Elkann porta al «Corriere» la pubblicità della «Stampa»

Il 20 dicembre John Elkann, nel tradizionale scambio di auguri natalizi, ha assicurato ai giornalisti de La Stampa che non ci sarà alcuna fusione con il Corriere. Le rispettive società editoriali, a dispetto di chi scommetteva su una integrazione piena, restano quindi al momento distinte. La strada della «collaborazione» tra le due testate dell'orbita Fiat - il Lingotto è da sempre azionista unico della Stampa e, dopo l'ultimo aumento di capitale, è diventato anche il primo socio del Corriere con il 20,5%- appare però segnata: la Stampa dal primo febbraio affiderà infatti ai «cugini» di Rcs il compito di raccogliere la sua pubblicità nazionale, sia per il giornale in edicola sia per il sito web.
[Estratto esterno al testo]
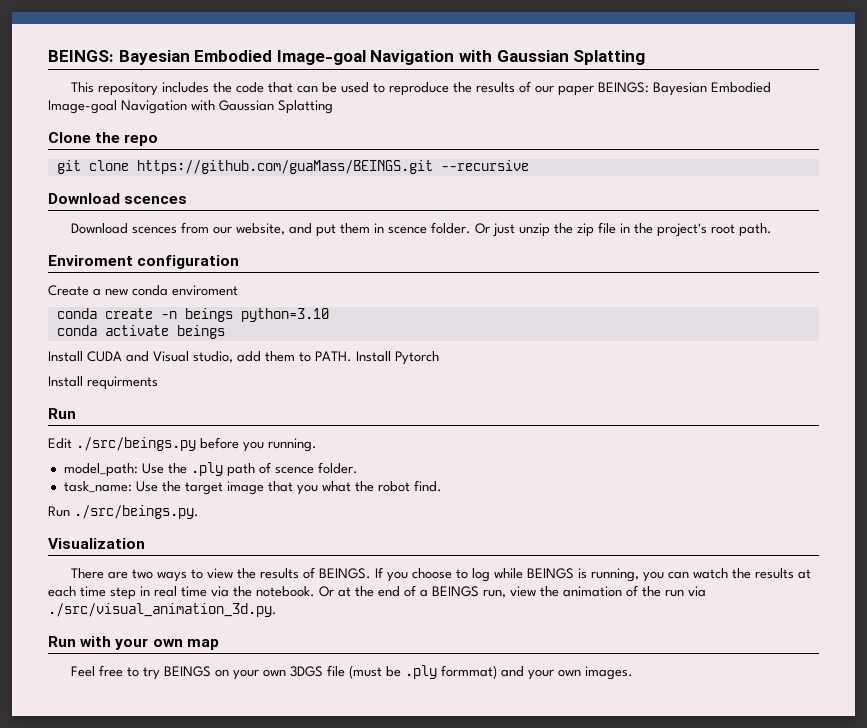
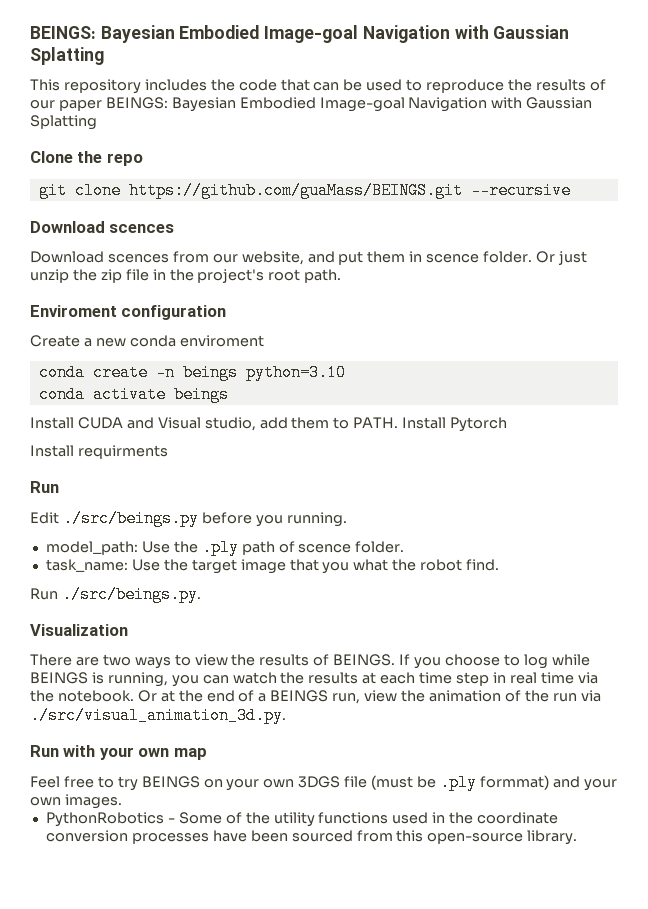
+ PythonRobotics - Some of the utility functions used in the coordinate conversion processes have been sourced from this open-source library.

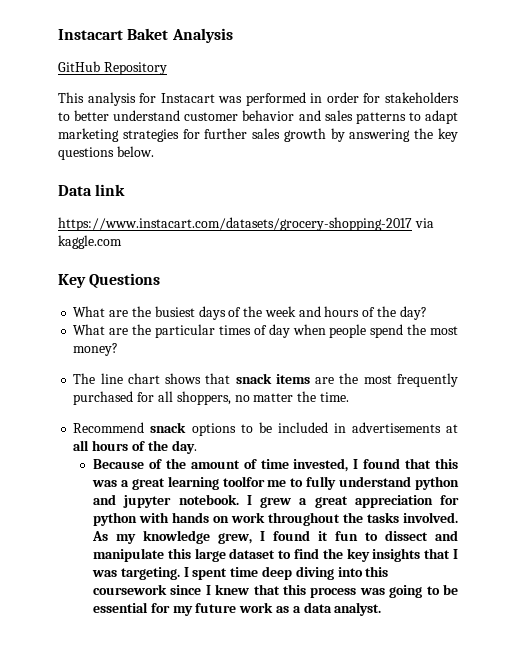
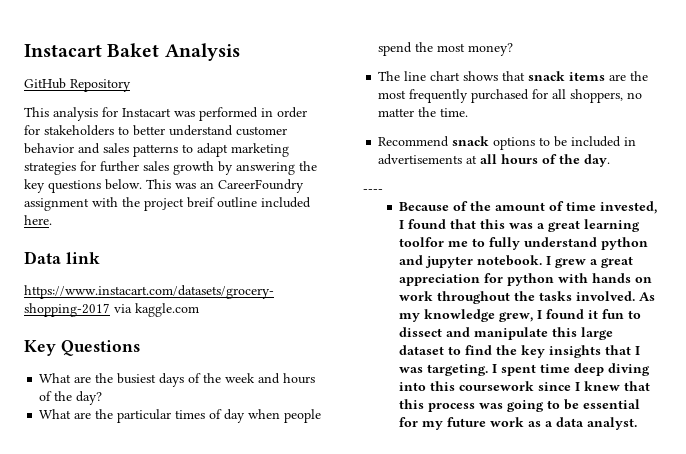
+ This was an CareerFoundry assignment with the project breif outline included here.
+ ----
E nei corridoi del quotidiano di via Lugaro non ci si stupirebbe se emergessero rapidamente anche altre «sinergie» con il Corriere, per esempio sul fronte dei centri stampa, della carta o della stessa diffusione.
La prima a rendersene conto è la Borsa dove il titolo Rcs,sulla scia dell'annuncio dell'accordo, ha chiuso in progresso del 7,9% a 1,44 euro, trainando l'intero settore dei media.
Dopo l'aggressiva ristrutturazione dei Periodici e le polemiche che hanno accompagnato la vendita della sede, gli occhi degli analisti restano puntati sull'effettiva sostenibilità del piano industriale approntato dall'ad Pietro Scott Jovane, a partire dal destino della seconda tranche della ricapitalizzazione (200 milioni), per cui il cda ha già in tasca la delega a procedere dell'assemblea dei soci.
Quanto invece alla Stampa non era facile ammortizzare in bilancio i 14 milioni di rosso che Publikompass ha portato in dote nel 2012. Ora la concessionaria, peraltro da tempo in cura dimagrante, si occuperà invece delle sole inserzioni «locali», che per La Stampa significa seguire Piemonte, Liguria e Valle d'Aosta, il core business del quotidiano. Da quanto trapela il riassetto è accompagnato da 87 esuberi tra i venditori, attivi soprattutto nel centro-sud. Inizialmente sarebbe stata invitata al tavolo anche Repubblica ma poi, come era facile prevedere, ha prevalso l'asse con la Rcs di Jovane, che ha trovato in Jaki il suo difensore anche durante la battaglia sferrata da Diego Della Valle per il controllo del Corriere.
Via Solferino continua comunque a concentrare nelle mani della concessionaria guidata da Raimondo Zanaboni il business pubblicitario nazionale, dopo i contratti con il gruppo Monrif (Qn, Il Giorno, Il Resto del Carlino e La Nazione) e alcuni giornali del sud Italia. Un network che vale 1,35 milioni di copie.